Monday, July 17, 2017

Rabbit Ears & Cucumbers

Remember these? I bought them yesterday at work, $1.99.

I got these "rabbit ears" antennas as possible special-effects props, thinking I might one day get around to my old idea of making a low-budget sci-fi film, Starship 379 (oh, wow--I blogged about that in 2008). Or maybe--more doable--a series of still photos, telling a story (like La Jetée).

I thought these got on the floor by mistake--sometimes whoever's pricing and sorting donations lets worthless (useless, dirty, broken) things through, but looking it up, I see people still use these rabbit-ear TV antennas. 
From 2015: "Don’t toss away those rabbit ears just yet – TV antennas are making a comeback

I don't have a TV, but I felt a surge of affection, seeing these antennas. I loved messing with them when I was a kid: they're fun to twiddle, and they brought a better picture to our little black-and-white screen. But also, they're an admirably elegant piece of equipment––one of the few technologies that makes sense to me.
(If I had to choose to be someone, something else, I might be an engineer, which is a far stretch from me.)

I found them because it was my job at work yesterday to salvage (cull, weed) the electronics section of the store, which is always a crash of plastic and a tangle of wires. 
To me, they're all sci-fi gadgets:
unless it's something obvious like a plug-in clock, I barely know what half the things are, these receivers and senders of invisible rays.
But the customers do. 
One guy spent several minutes explaining different power cords to me, as I was trying to tame them with rubber bands. (They go out in tidy coils, but they don't stay that way.) I might learn something eventually, but I'm not motivated enough to pursue it on my own.
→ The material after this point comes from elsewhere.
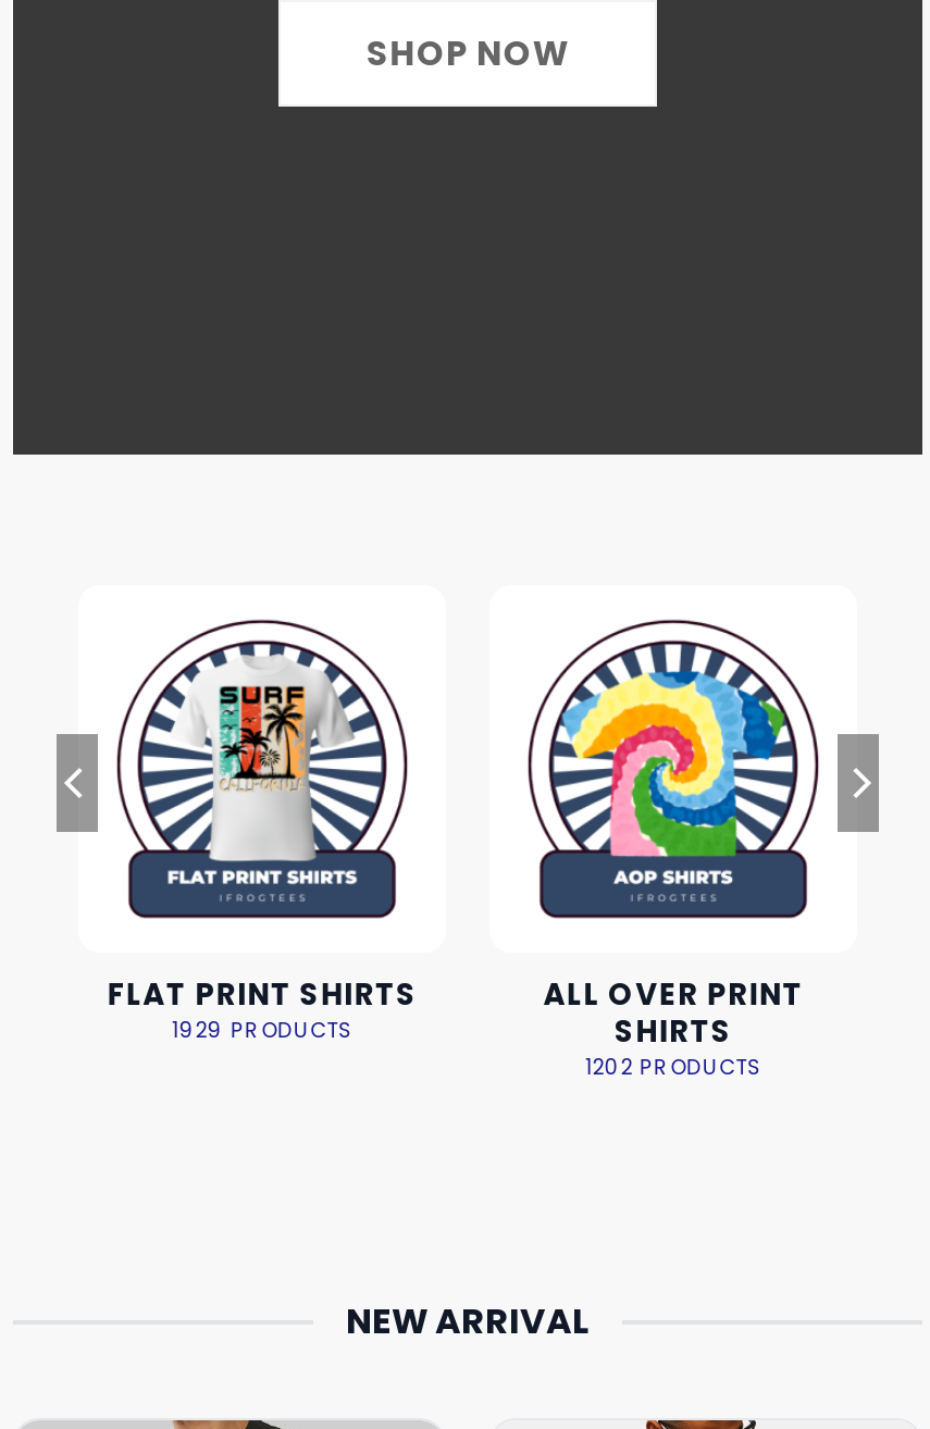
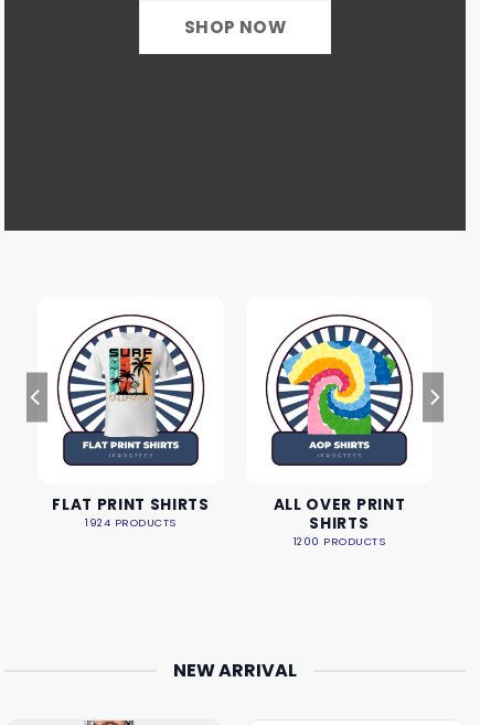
[172,1015,353,1043] 1929 PRODUCTS -> [85,515,176,529] 1924 PRODUCTS
[585,1052,762,1080] 1202 PRODUCTS -> [293,534,385,548] 1200 PRODUCTS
I'm much more interested in getting to know my coworkers, most of whom I like a lot. They're almost all from different backgrounds from me. There are several Americans from other countries--a Cambodian woman my age, for instance, who always brings a big glass jar of water with slices of cucumber, lemons, ginger root, and sprigs of fresh mint in it.

It looks so good, I brought a jar of water with lemon slices in it, and on break I told her she'd inspired me. 
"You need the cucumber," she said. "Good for the kidneys, and keeps the weight down."

Ha. Yes.

We talked a bit--she came here in the early 1980s. 
I said, "Oh, wow---hard times. Vietnam... Pol Pot..."
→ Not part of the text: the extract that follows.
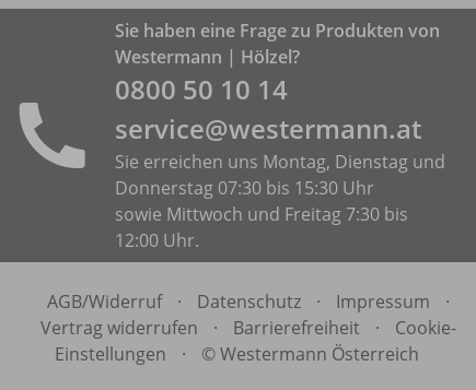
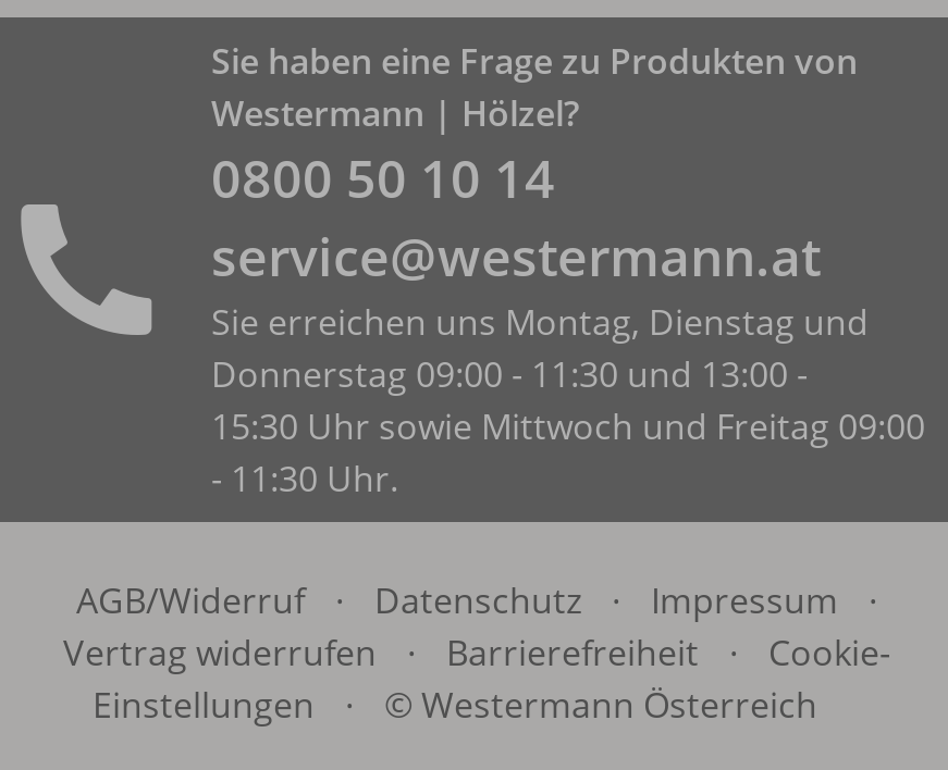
[115,175,408,252] Donnerstag 07:30 bis 15:30 Uhr | sowie Mittwoch und Freitag 7:30 bis | 12:00 Uhr. -> [211,349,925,502] Donnerstag 09:00 - 11:30 und 13:00 - | 15:30 Uhr sowie Mittwoch und Freitag 09:00 | - 11:30 Uhr.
She raised her eyebrows, and agreed.

Differences in geography and politics are a big gulf, but the US-born working class folk can feel just as foreign to me, in some ways. 
I'm trying to practice Watch, Listen, and Learn, restraining myself from asking too many questions, for instance, since almost no one asks me questions.
Also, I'm aware that the way I bounce into a new social setting, bursting with questions like a socialite Tigger, can be invasive--and may send waves that swamp subtle messages coming my way.
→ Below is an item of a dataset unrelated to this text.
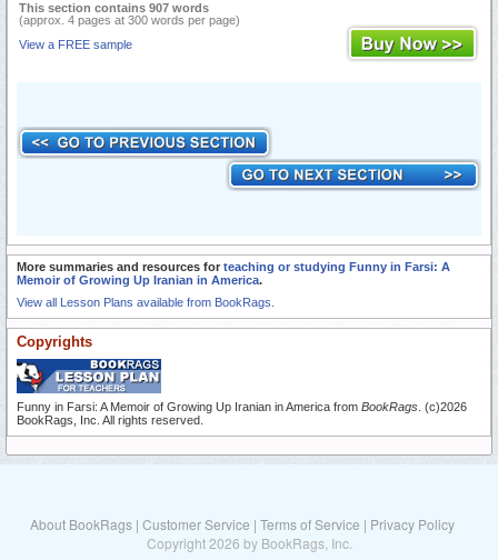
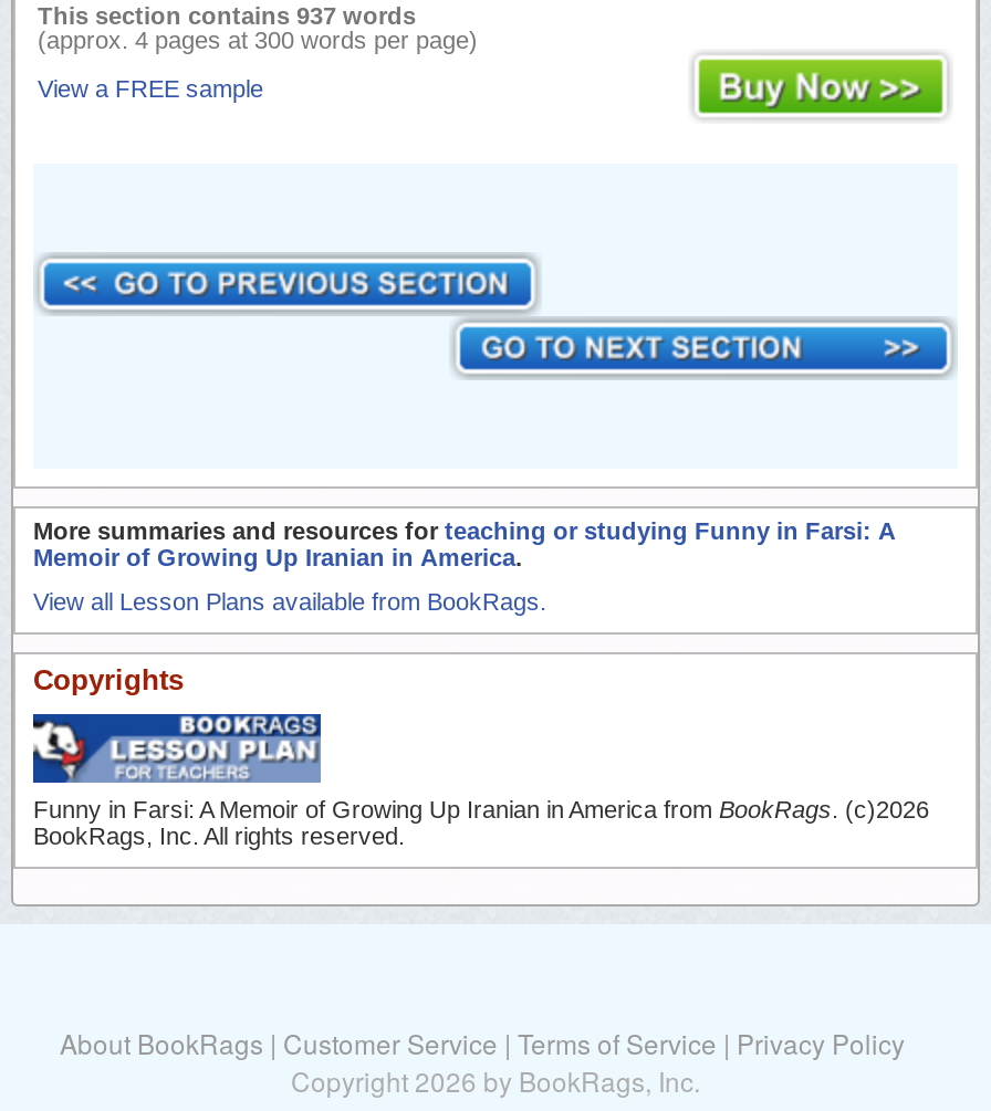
[19,2,209,15] This section contains 907 words -> [38,3,416,30] This section contains 937 words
Re my publishing coworkers, in contrast, I could probably compile a list of the many questions newcomers would exchange with coworkers–– almost every one of whom is a white, US-born woman with a college degree in English (or something similar)––a list of acceptable questions, as if agreed-upon, which they are, but not, of course, exactly consciously.
Nothing wrong with that--we're equipped with the same social technology. 

But ideally, humans are able to pick up signals from other humans, even on different channels.

At work yesterday, I told one of the donations sorters that my father had died. She was very sympathetic, more than most, and I asked if she'd lost a parent.

"My father killed himself," she said.

"My mother killed herself!" I said, and we sort of beamed at each other, and did a fist bump.

I'm going to the Asian market now, to buy ginger, lemons, mint, and cucumbers.